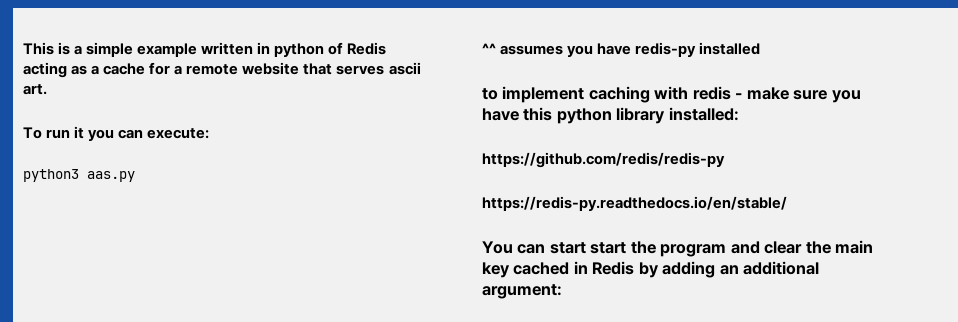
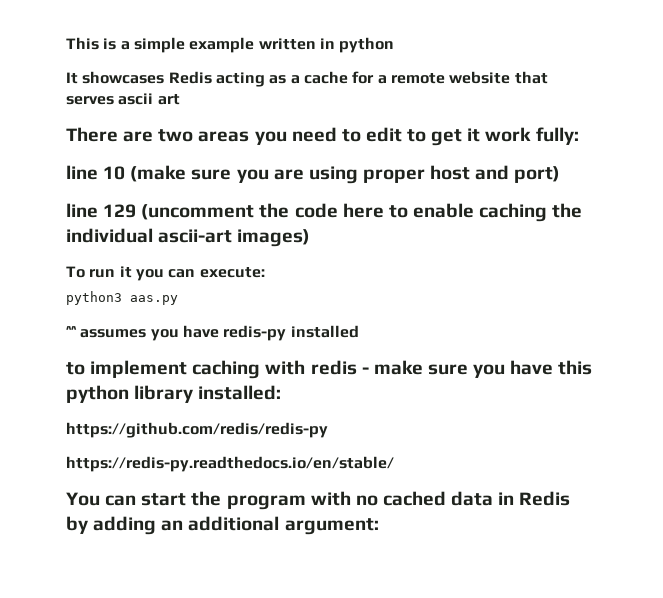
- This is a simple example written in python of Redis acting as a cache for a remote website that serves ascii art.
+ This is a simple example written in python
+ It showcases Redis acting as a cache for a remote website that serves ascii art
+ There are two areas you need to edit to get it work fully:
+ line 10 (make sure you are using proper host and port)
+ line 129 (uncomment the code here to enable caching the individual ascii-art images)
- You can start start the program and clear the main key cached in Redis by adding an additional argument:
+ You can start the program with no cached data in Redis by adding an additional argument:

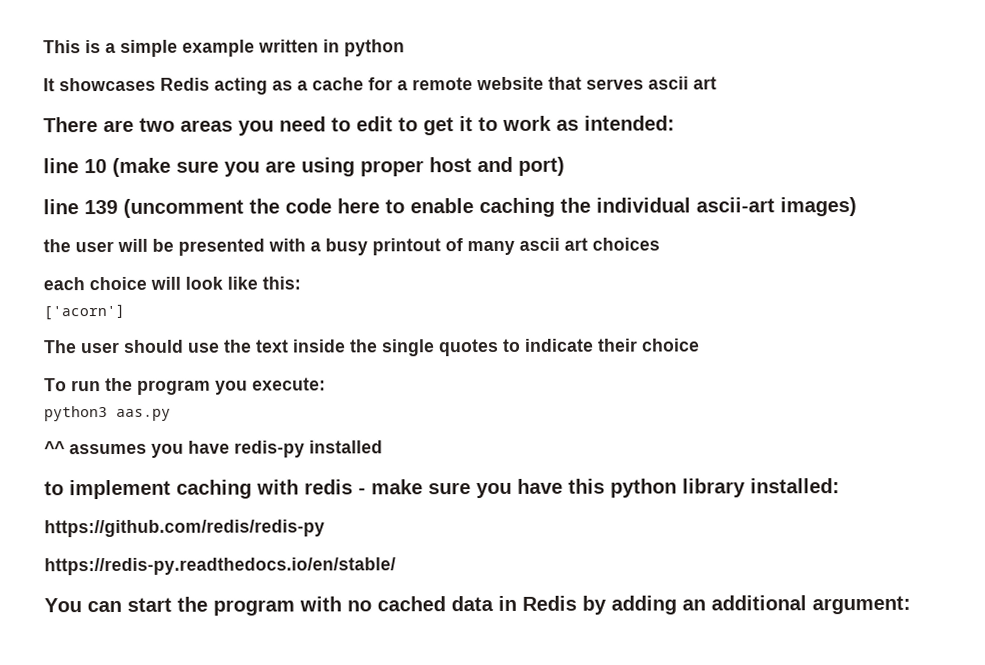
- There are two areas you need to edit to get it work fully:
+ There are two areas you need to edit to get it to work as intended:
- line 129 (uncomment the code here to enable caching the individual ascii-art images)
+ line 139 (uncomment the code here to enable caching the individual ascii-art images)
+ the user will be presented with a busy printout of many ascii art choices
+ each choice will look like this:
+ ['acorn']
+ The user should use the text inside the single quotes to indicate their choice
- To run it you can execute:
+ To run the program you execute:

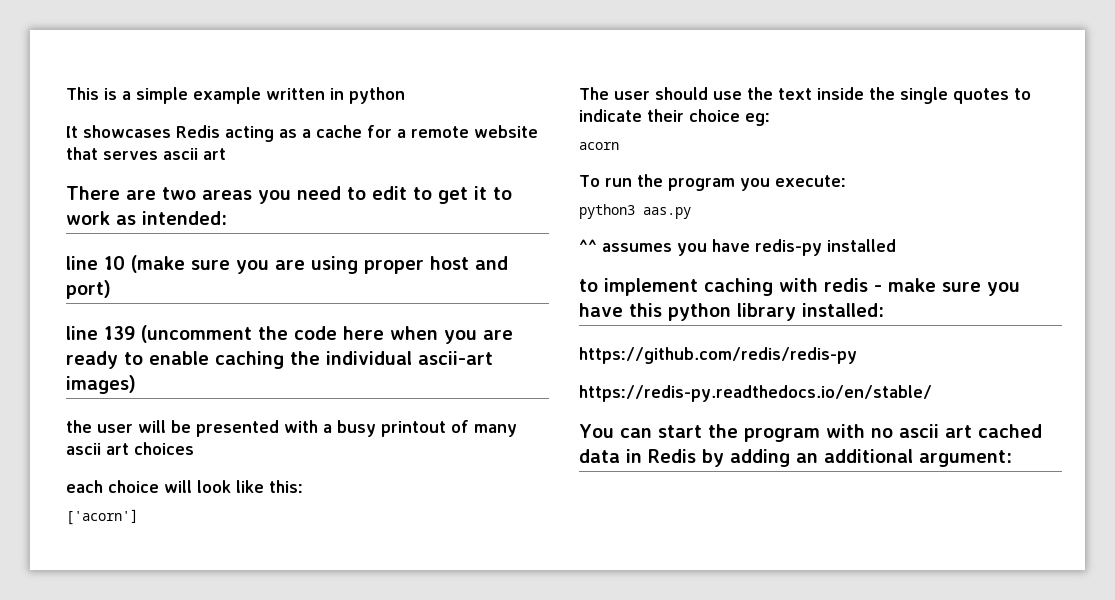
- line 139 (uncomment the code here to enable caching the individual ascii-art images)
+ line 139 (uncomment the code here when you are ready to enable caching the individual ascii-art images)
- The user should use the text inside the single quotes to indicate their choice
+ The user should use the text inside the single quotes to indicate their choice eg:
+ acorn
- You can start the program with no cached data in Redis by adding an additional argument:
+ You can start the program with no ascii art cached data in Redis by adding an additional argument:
==
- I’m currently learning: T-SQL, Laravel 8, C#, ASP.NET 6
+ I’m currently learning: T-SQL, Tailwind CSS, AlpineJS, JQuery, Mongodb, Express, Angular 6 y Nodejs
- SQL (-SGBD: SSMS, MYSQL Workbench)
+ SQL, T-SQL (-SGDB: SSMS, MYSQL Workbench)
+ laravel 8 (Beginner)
...
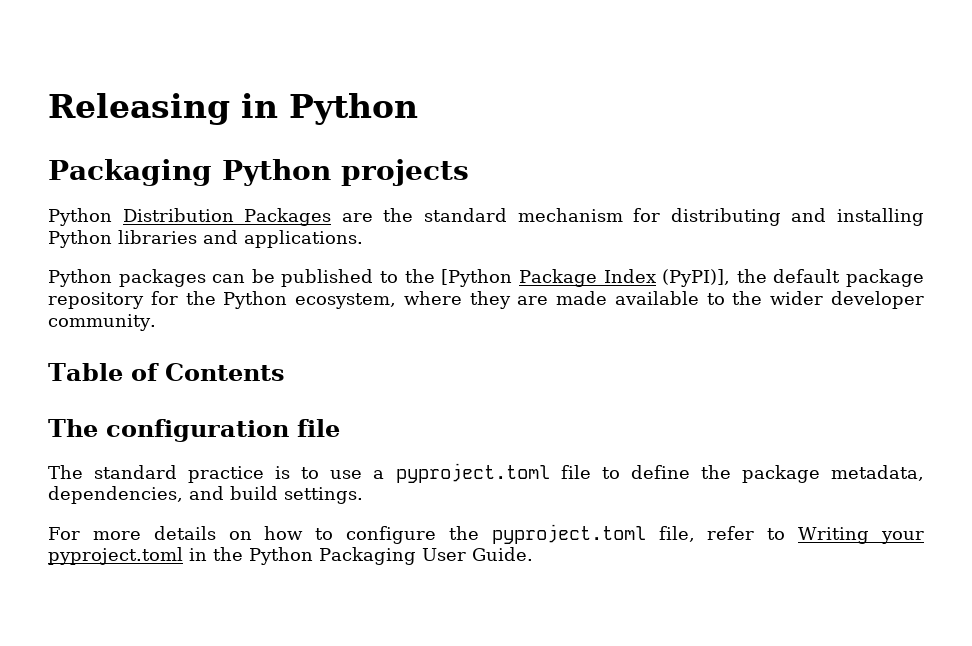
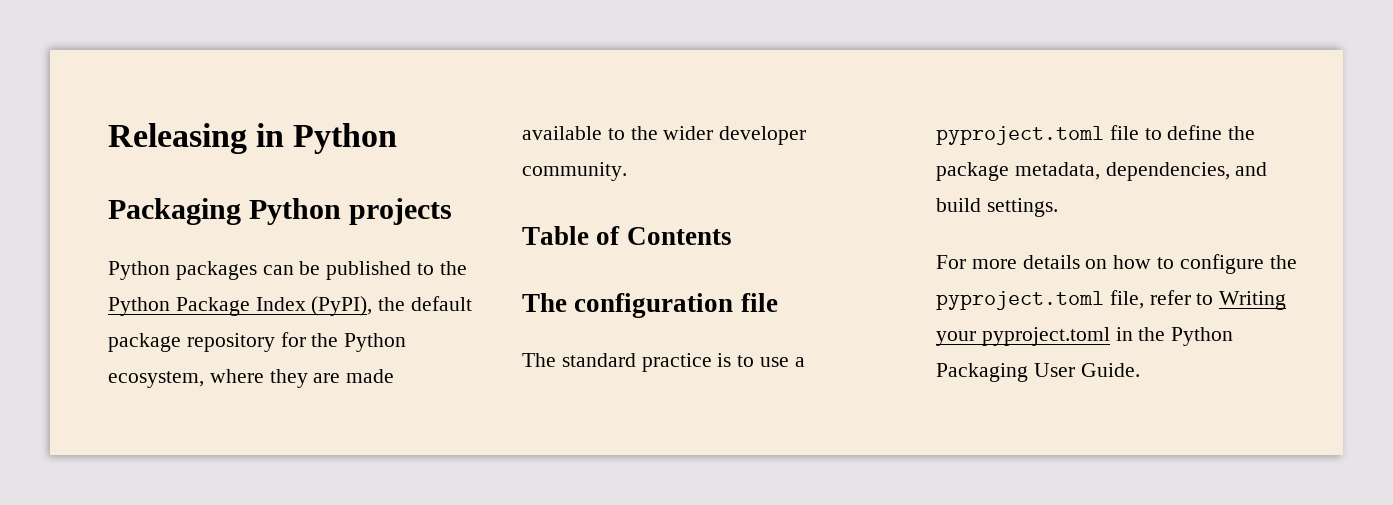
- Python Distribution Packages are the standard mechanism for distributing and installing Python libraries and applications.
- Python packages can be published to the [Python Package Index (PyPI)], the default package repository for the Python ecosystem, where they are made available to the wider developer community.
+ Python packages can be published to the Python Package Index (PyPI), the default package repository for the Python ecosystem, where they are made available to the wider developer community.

# PROBLEM TO SOLVE
Using the entries above, write out exactly the lines from the one with "- This is a" through the one with "with no ascii", ends included. Leave out any pictures.

# RESPONSE BOX
- This is a simple example written in python of Redis acting as a cache for a remote website that serves ascii art.
+ This is a simple example written in python
+ It showcases Redis acting as a cache for a remote website that serves ascii art
+ There are two areas you need to edit to get it work fully:
+ line 10 (make sure you are using proper host and port)
+ line 129 (uncomment the code here to enable caching the individual ascii-art images)
- You can start start the program and clear the main key cached in Redis by adding an additional argument:
+ You can start the program with no cached data in Redis by adding an additional argument:

- There are two areas you need to edit to get it work fully:
+ There are two areas you need to edit to get it to work as intended:
- line 129 (uncomment the code here to enable caching the individual ascii-art images)
+ line 139 (uncomment the code here to enable caching the individual ascii-art images)
+ the user will be presented with a busy printout of many ascii art choices
+ each choice will look like this:
+ ['acorn']
+ The user should use the text inside the single quotes to indicate their choice
- To run it you can execute:
+ To run the program you execute:

- line 139 (uncomment the code here to enable caching the individual ascii-art images)
+ line 139 (uncomment the code here when you are ready to enable caching the individual ascii-art images)
- The user should use the text inside the single quotes to indicate their choice
+ The user should use the text inside the single quotes to indicate their choice eg:
+ acorn
- You can start the program with no cached data in Redis by adding an additional argument:
+ You can start the program with no ascii art cached data in Redis by adding an additional argument:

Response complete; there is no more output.